Vladimir Putin está experimentando la gloria del héroe victorioso. Esa es una sensación muy poderosa que genera cierta adicción y tiende a repetirse. Más del 70% de los rusos apoya la reconquista de Crimea. Retrospectivamente, juzgan con benevolencia la sujeción por la fuerza de Chechenia y el zarpazo dado a Georgia por los territorios de Osetia del Sur y Abjasia.
¿Renace la Guerra Fría? En modo alguno. La Guerra Fría fue un episodio del siglo XX impulsado por una ideología universal de conquista, el marxismo-leninismo, que no era nacionalista sino internacionalista, utopía basada en la superstición de la lucha de clases y en el supuesto parentesco que vinculaba a todos los trabajadores del planeta frente a los capitalistas opresores.
El marxismo-leninismo, sustento de la URSS, era una disparatada construcción, intensamente racional que, tras arruinar a medio planeta y dejar cien millones de cadáveres sobre el terreno, acabó por implosionar como consecuencia de sus propias deficiencias y contradicciones cuando Gorbachov intentó rectificar los “errores”. No eran errores en la ejecución del proyecto. La teoría completa carecía de sentido. No se podía rectificar. Había que sustituirla. Esa fue la ingrata y gloriosa tarea que le tocó a Boris Yeltsin. Esto que hoy ocurre es más emocional y ancla en unas actitudes anteriores al marxismo-leninismo. Dicho en lenguaje metafórico: el marxismo-leninismo congregaba a las personas tras ideas equivocadas. Era un mal de la cabeza. El nacionalismo las junta tras emociones compartidas. Es un mal del corazón. (En realidad el nacionalismo también es un mal de la cabeza, en la medida en que la sensación física de amar a la patria, ese estremecimiento que provocan los himnos, es la consecuencia de la acción de ciertos neurotransmisores encaminados a unificar a las tribus para lograr su supervivencia).
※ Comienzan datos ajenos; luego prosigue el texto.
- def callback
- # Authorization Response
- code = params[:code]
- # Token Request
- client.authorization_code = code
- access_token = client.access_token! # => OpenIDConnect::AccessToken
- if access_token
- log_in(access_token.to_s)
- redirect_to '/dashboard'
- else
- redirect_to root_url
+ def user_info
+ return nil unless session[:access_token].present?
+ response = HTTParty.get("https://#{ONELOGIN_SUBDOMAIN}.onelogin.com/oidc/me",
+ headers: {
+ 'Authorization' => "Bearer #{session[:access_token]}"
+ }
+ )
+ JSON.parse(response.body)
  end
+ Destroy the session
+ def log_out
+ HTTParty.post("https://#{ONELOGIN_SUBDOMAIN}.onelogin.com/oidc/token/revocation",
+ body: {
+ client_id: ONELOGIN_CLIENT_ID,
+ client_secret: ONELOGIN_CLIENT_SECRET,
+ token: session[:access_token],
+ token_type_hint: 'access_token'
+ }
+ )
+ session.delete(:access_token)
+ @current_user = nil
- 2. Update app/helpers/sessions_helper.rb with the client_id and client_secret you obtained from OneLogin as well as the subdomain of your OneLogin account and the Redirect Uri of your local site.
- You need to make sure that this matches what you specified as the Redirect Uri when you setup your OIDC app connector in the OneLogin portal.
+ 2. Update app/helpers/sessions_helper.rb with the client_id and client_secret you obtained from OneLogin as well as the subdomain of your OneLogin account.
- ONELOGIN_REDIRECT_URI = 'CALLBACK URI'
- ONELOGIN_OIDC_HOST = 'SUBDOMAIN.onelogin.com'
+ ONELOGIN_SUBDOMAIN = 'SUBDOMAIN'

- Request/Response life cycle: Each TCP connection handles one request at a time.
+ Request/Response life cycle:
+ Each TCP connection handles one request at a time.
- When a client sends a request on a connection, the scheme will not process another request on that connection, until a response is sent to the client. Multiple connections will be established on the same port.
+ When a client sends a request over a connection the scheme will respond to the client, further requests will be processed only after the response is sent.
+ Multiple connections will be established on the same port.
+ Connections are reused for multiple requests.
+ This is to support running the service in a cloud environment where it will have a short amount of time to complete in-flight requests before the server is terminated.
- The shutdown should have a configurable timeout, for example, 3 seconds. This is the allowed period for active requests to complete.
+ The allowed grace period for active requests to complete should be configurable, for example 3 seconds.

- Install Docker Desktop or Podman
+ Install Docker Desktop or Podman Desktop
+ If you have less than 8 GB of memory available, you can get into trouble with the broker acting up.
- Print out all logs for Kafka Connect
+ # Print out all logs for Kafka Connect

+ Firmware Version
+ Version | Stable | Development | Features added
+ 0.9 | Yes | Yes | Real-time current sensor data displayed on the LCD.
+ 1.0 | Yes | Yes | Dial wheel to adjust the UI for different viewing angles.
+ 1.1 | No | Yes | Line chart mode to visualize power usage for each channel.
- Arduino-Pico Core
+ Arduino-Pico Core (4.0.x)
Los rusos, con Putin en el puente de mando, tratan de reeditar la gloria del viejo imperio construido por los zares. Hay que tratar de frenar este espasmo imperial. El nacionalismo, cuando se exacerba, como demostró Hitler, puede ser letal.
En Rusia, la mayor nación del planeta, que duplica el tamaño de EE.UU., Canadá, China o Brasil, vuelven a oírse el peligroso argumento del “espacio vital” o del supuesto derecho de los Estados a proteger a personas de misma etnia en diferentes países.
¿Qué puede hacer EE.UU. ante la actitud de Rusia? Primero, entender que el Moscú poscomunista no es antioccidental. Ya no busca el dominio del mundo sino restablecer la grandeza de Rusia y su rol de potencia. Algo así sucedía en el siglo XIX, cuando Rusia unas veces se aliaba a algunas potencias europeas y otras reñía con ellas. Segundo, mantener afilada y creíble a la OTAN. El razonamiento de Stalin tras la II Guerra vuelve a tener vigencia en Rusia. El padrecito Stalin pensaba que la seguridad de la URSS dependía de una zona de protección en el Este de Europa que comenzaba en los países Bálticos y no concluía hasta Bulgaria.